- Activity:
Give the data below again exactly as written, without its pictures.

····················

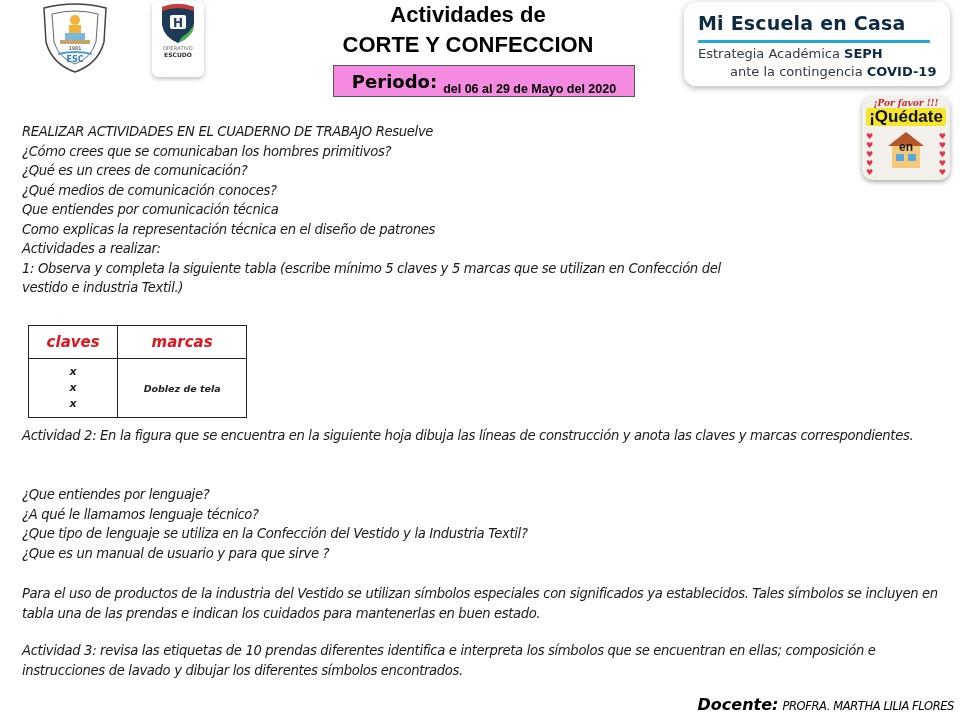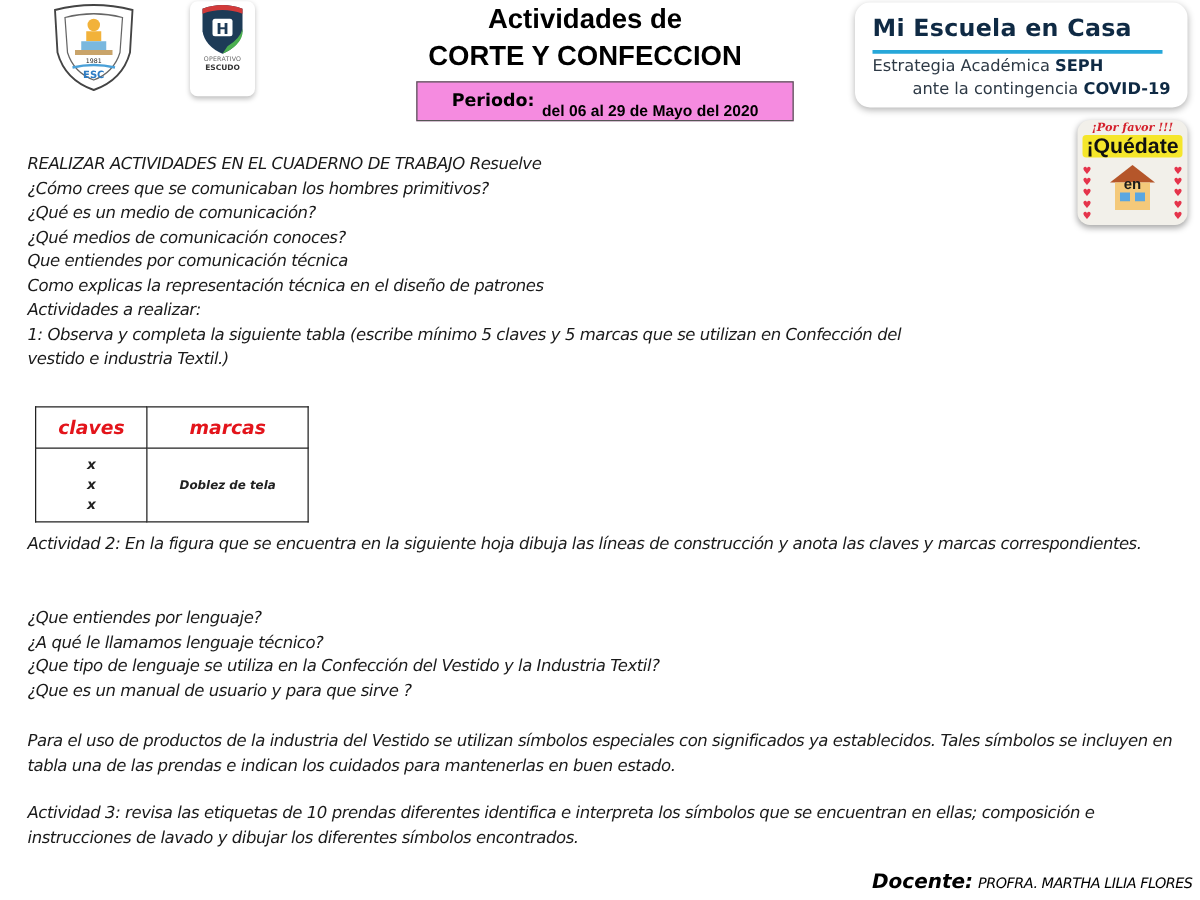"Periodo:" .period .plabel { font-size: 14px -> 18px }
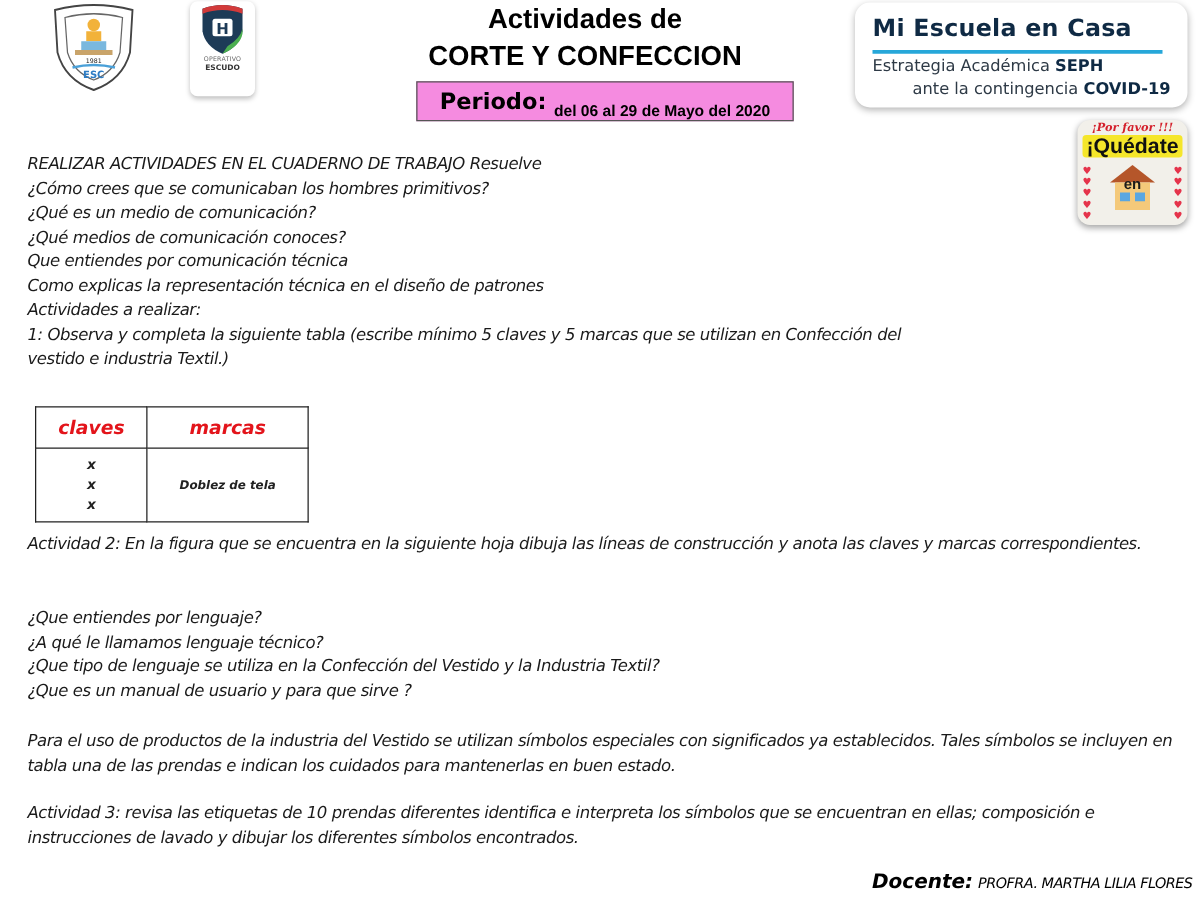"¿Qué es un medio de" div { text: medio -> crees }
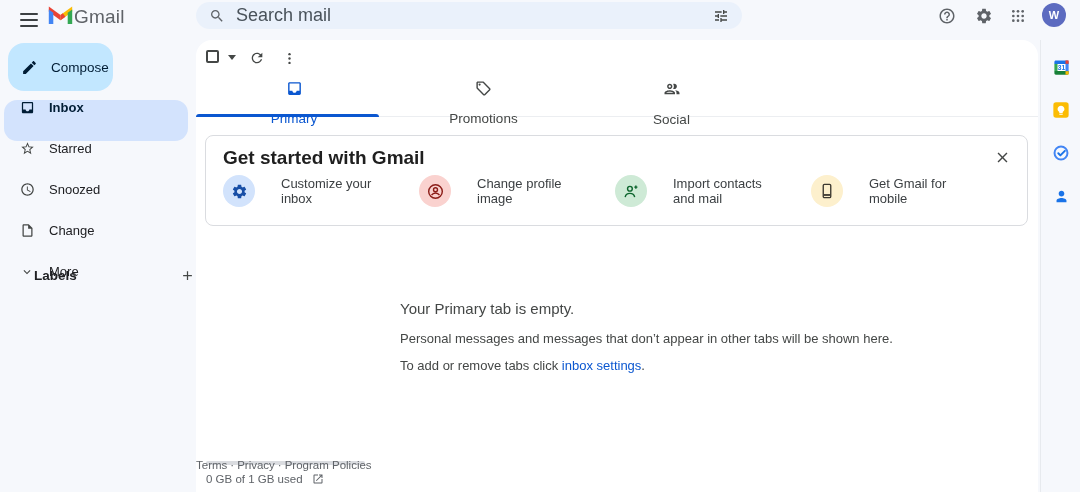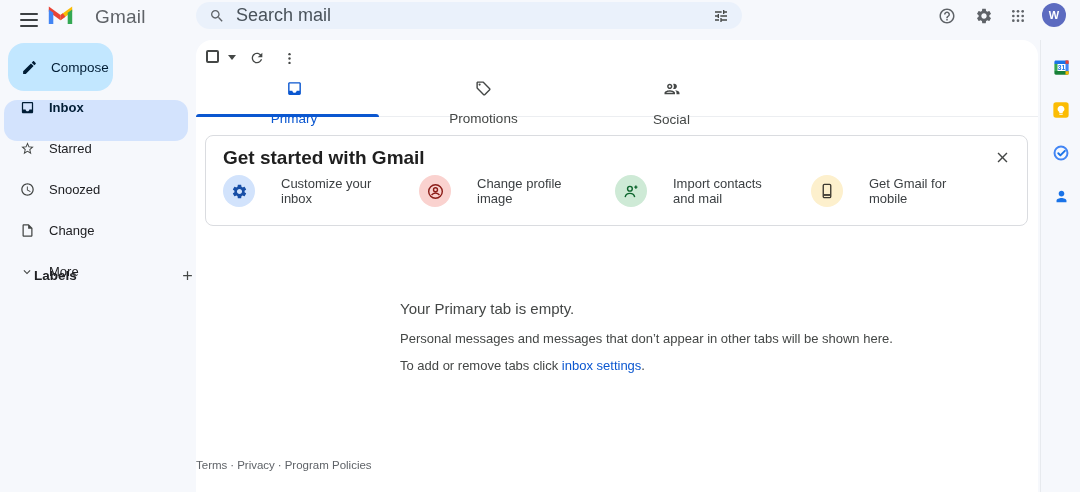"Gmail" .logo { gap: 21px -> 0 }
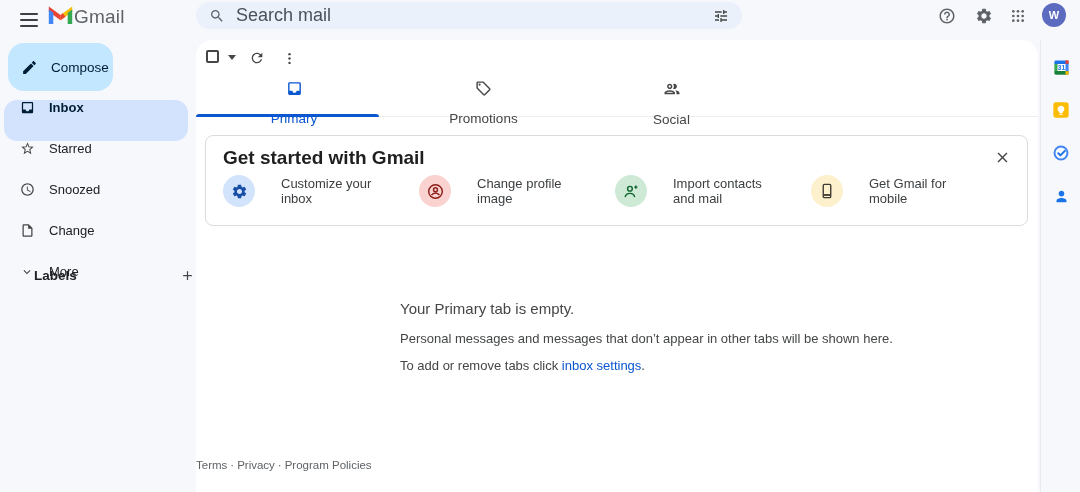"0 GB of 1 GB" div.storage { html: none -> <div> <div></div> <div> <span>0 GB of 1 GB used</span> <button> <svg> <path></path> </svg> </button> </div> </div> }
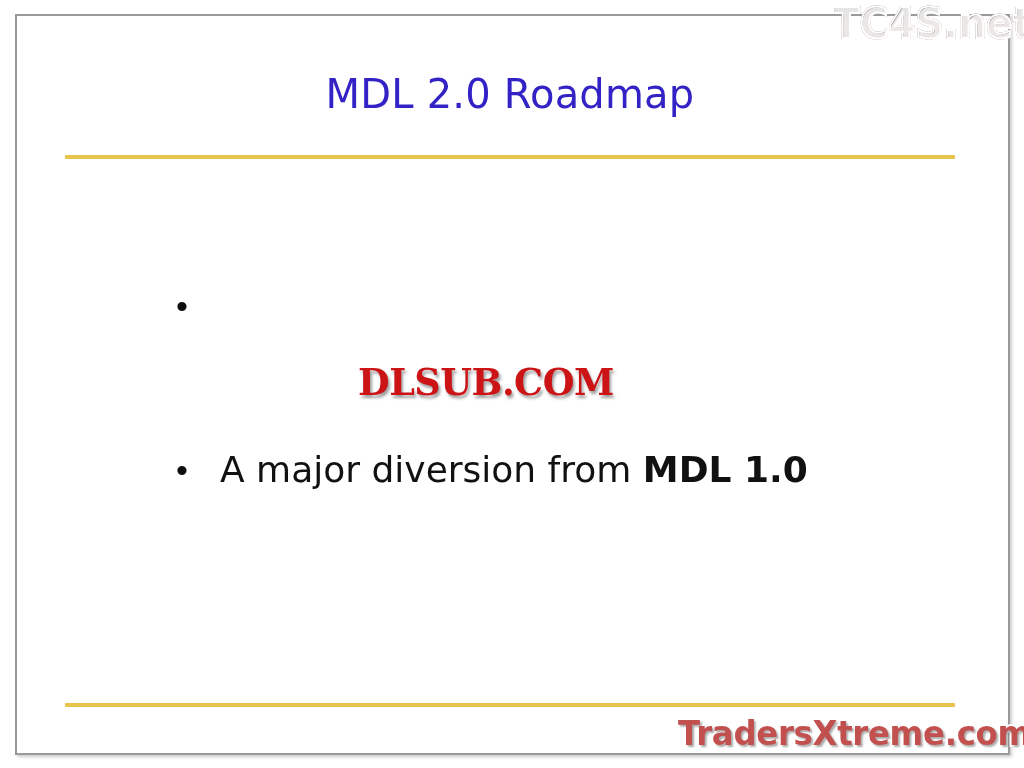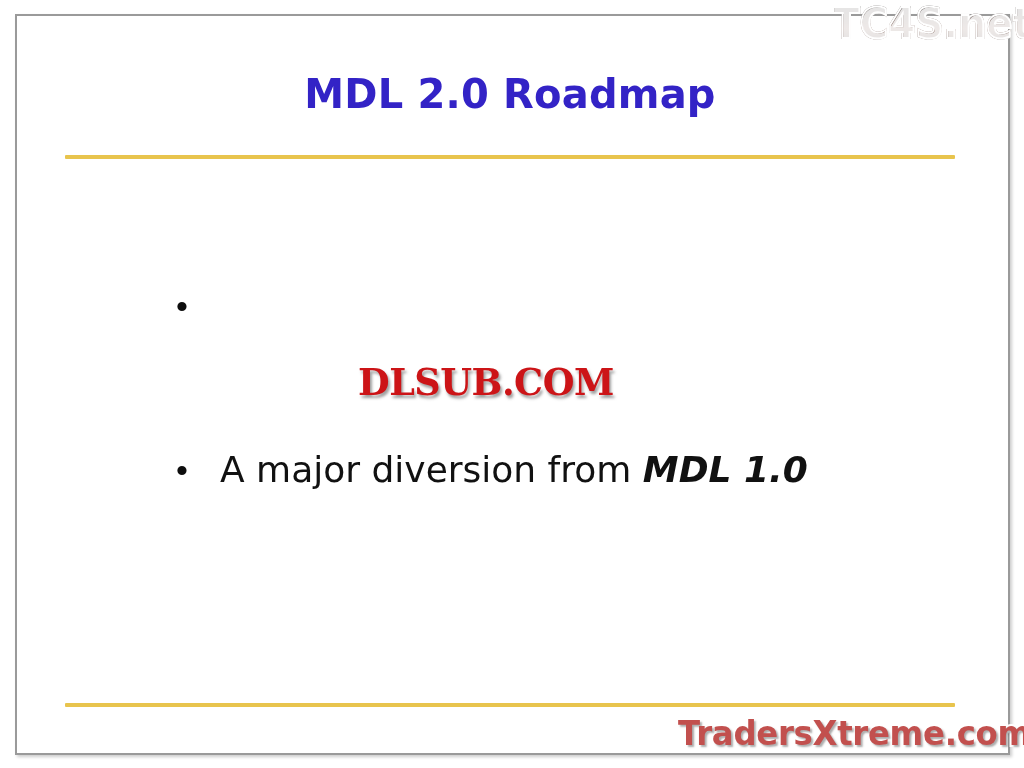"MDL 2.0 Roadmap" #slide-title { font-weight: bold -> normal }
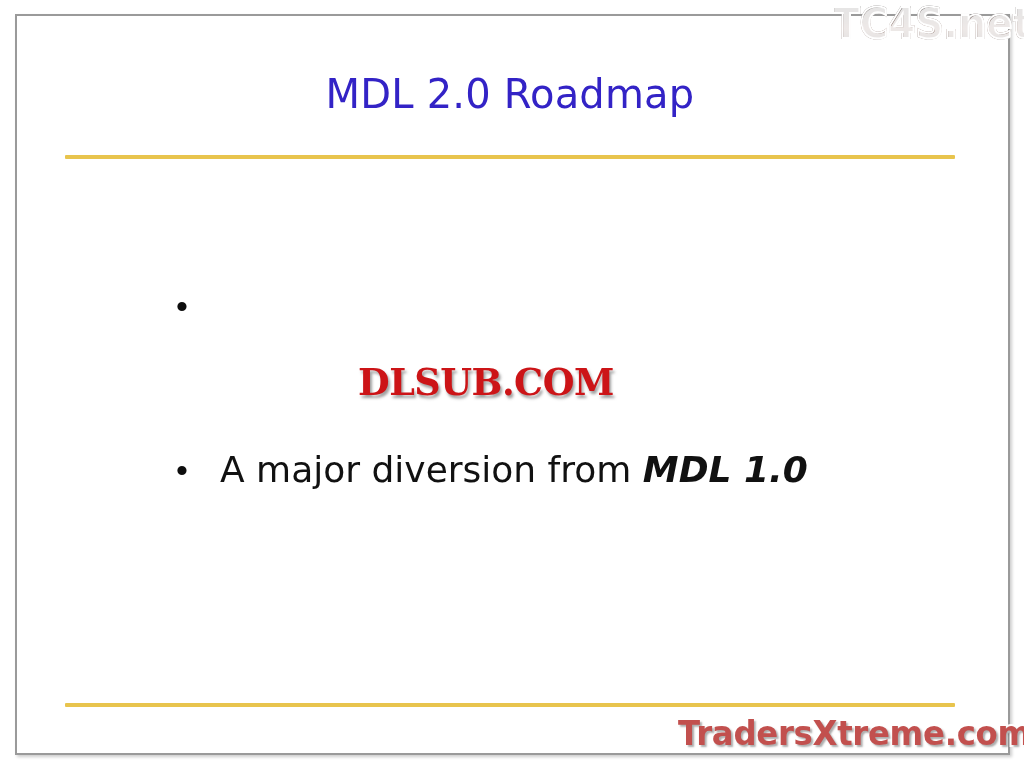"MDL 1.0" .bullet-text b { font-style: italic -> none }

····················

- Result:
"Periodo:" .period .plabel { font-size: 14px -> 18px }
"¿Qué es un medio de" div { text: medio -> crees }
"Gmail" .logo { gap: 21px -> 0 }
"0 GB of 1 GB" div.storage { html: none -> <div> <div></div> <div> <span>0 GB of 1 GB used</span> <button> <svg> <path></path> </svg> </button> </div> </div> }
"MDL 2.0 Roadmap" #slide-title { font-weight: bold -> normal }
"MDL 1.0" .bullet-text b { font-style: italic -> none }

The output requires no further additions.